■ Available records ■

Start of Block

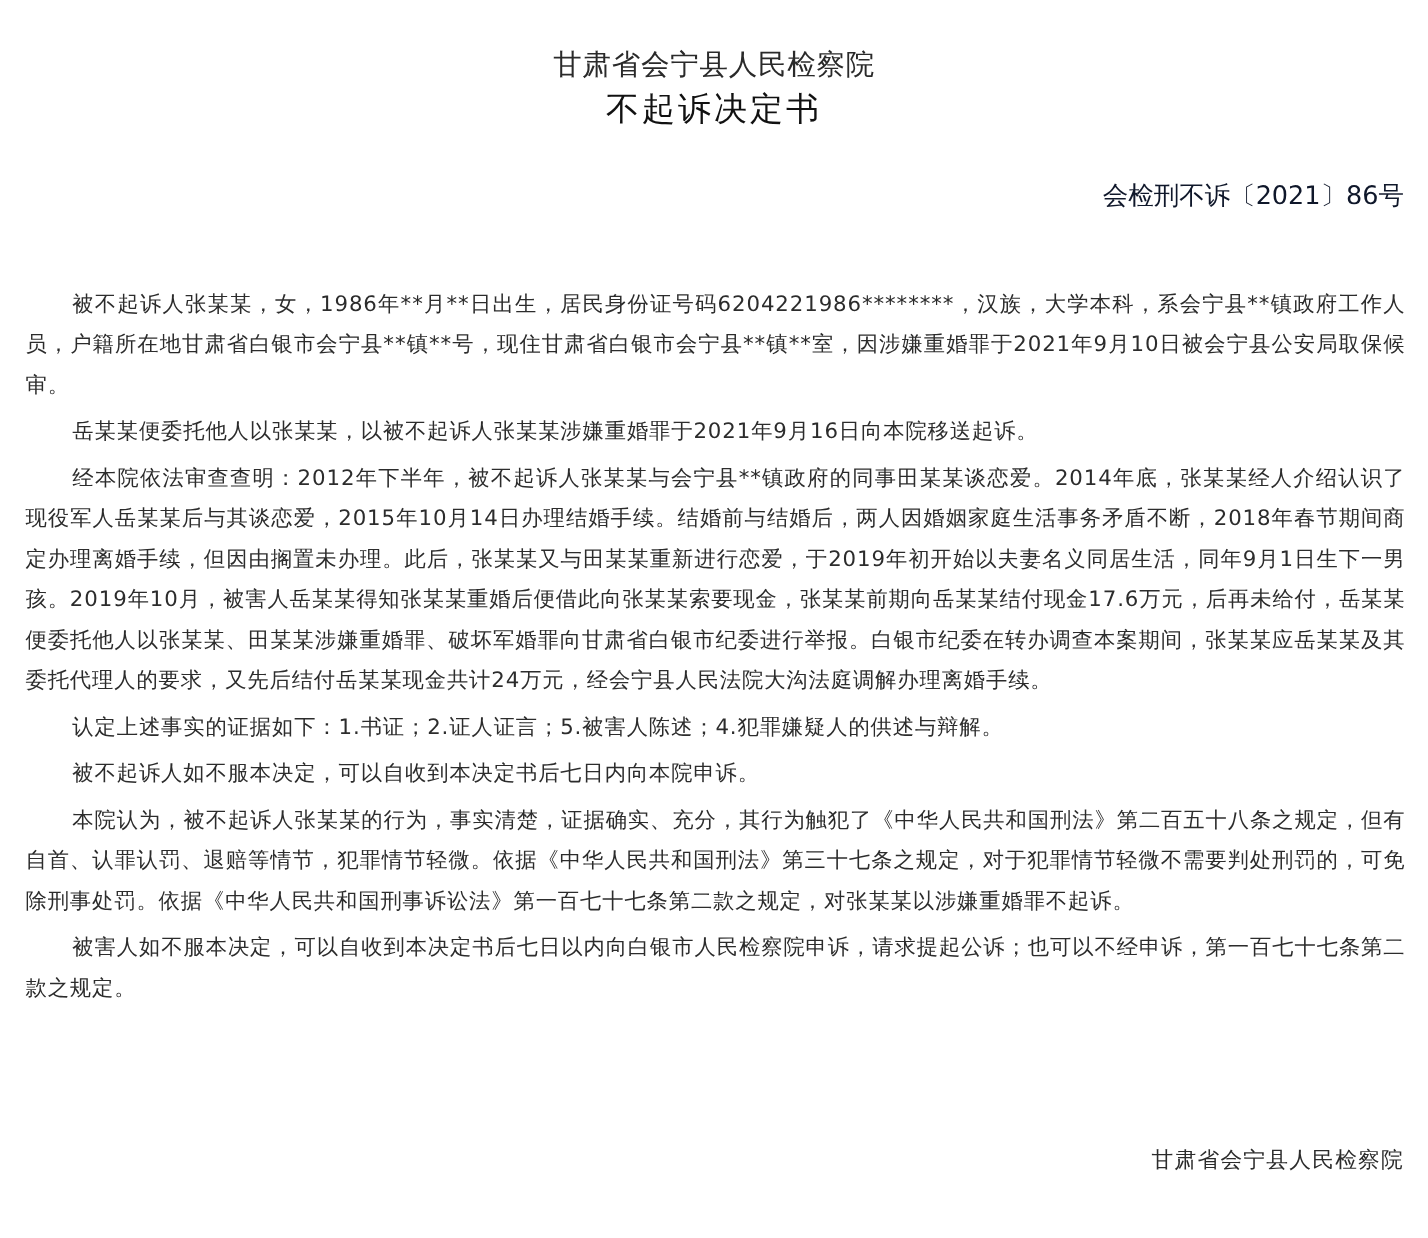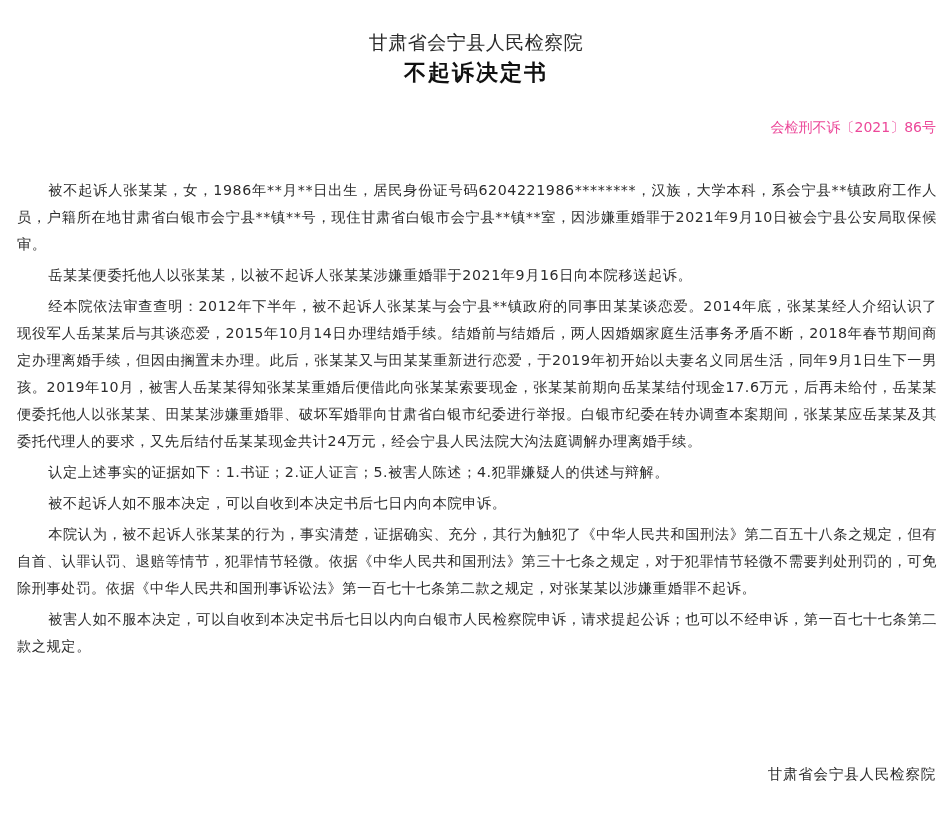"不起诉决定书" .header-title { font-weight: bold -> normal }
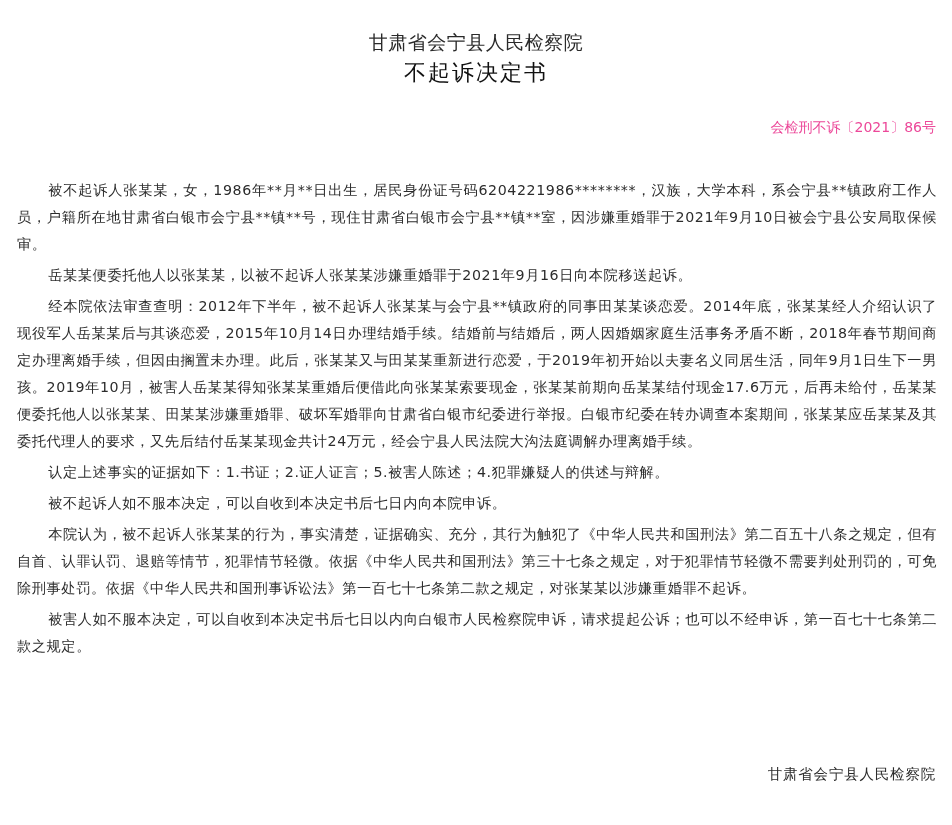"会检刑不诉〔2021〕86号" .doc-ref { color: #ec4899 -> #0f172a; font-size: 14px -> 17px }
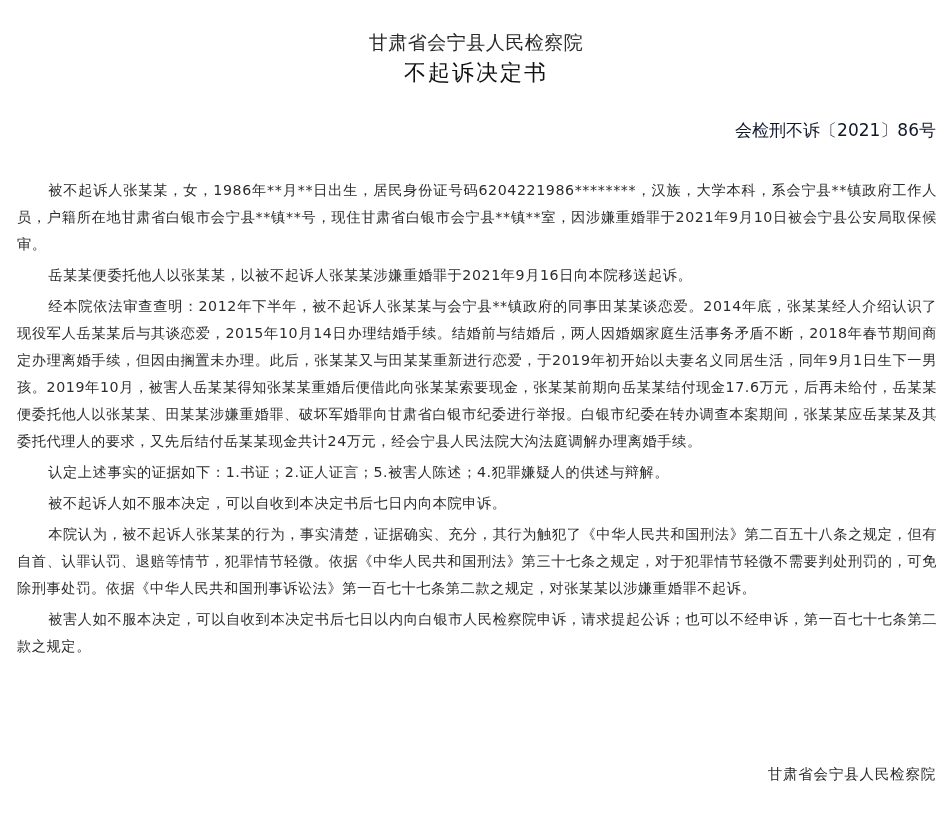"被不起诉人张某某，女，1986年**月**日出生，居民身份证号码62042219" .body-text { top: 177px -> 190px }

End of Block
Start of Block

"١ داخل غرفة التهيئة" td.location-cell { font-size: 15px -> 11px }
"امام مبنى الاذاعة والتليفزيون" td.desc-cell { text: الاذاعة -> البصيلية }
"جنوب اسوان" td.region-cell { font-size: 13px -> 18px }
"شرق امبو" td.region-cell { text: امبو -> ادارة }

End of Block

■ What the exercise asks ■
Find every line in the records that uses the string "cell", then copy it.

■ Answer area ■
"١ داخل غرفة التهيئة" td.location-cell { font-size: 15px -> 11px }
"امام مبنى الاذاعة والتليفزيون" td.desc-cell { text: الاذاعة -> البصيلية }
"جنوب اسوان" td.region-cell { font-size: 13px -> 18px }
"شرق امبو" td.region-cell { text: امبو -> ادارة }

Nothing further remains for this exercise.